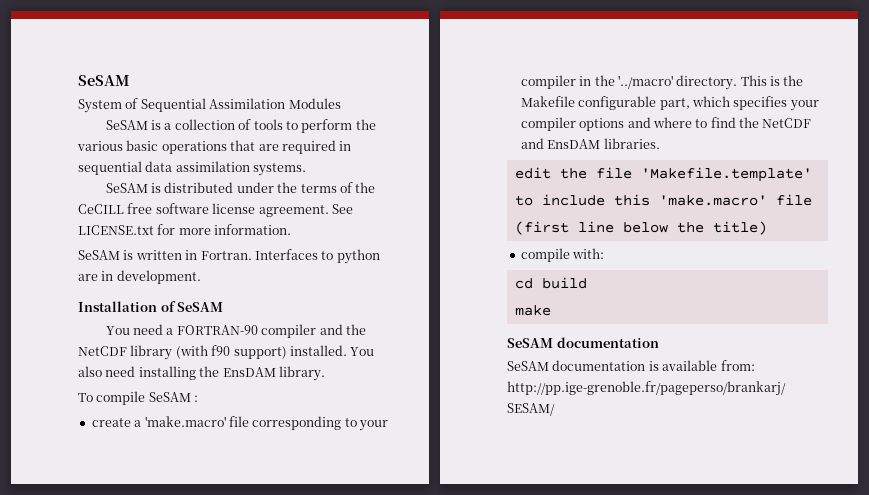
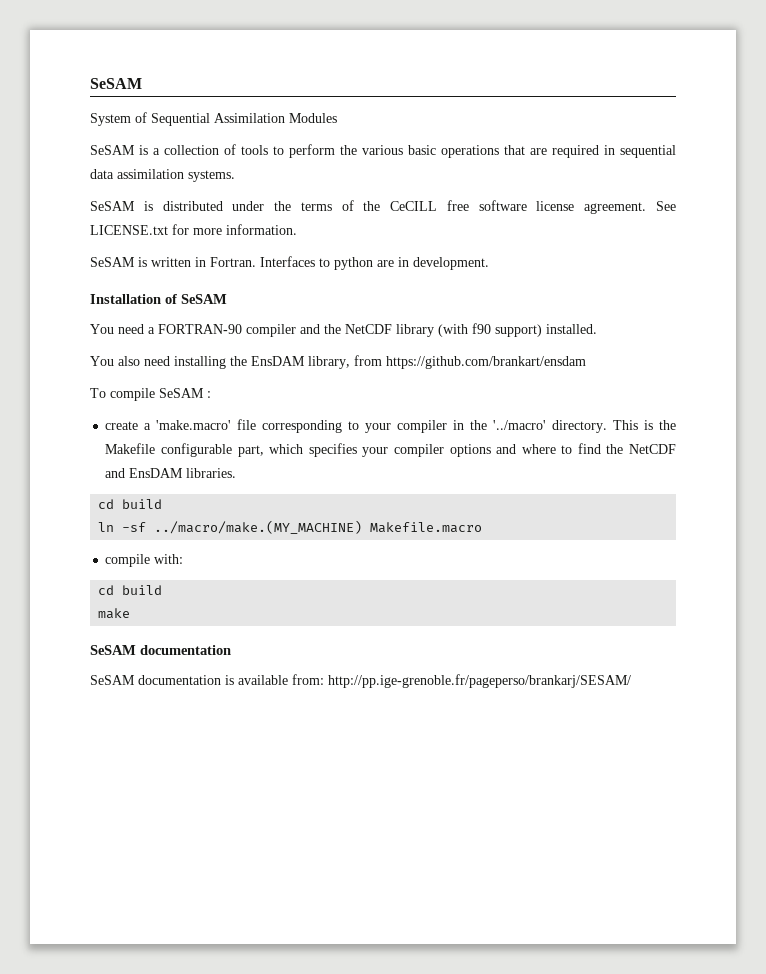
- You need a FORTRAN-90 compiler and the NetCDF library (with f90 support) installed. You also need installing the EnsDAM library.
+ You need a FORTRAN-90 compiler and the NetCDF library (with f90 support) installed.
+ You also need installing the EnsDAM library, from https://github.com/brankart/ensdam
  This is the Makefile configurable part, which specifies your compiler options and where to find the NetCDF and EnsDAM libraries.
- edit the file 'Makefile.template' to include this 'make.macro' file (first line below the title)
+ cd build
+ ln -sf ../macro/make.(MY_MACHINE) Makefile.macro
== == ==
Please repeat, exactly and only, the lines from the one containing "- edit the file" through the last line of the records, both included.

• _EXERCISE ANSWER_
- edit the file 'Makefile.template' to include this 'make.macro' file (first line below the title)
+ cd build
+ ln -sf ../macro/make.(MY_MACHINE) Makefile.macro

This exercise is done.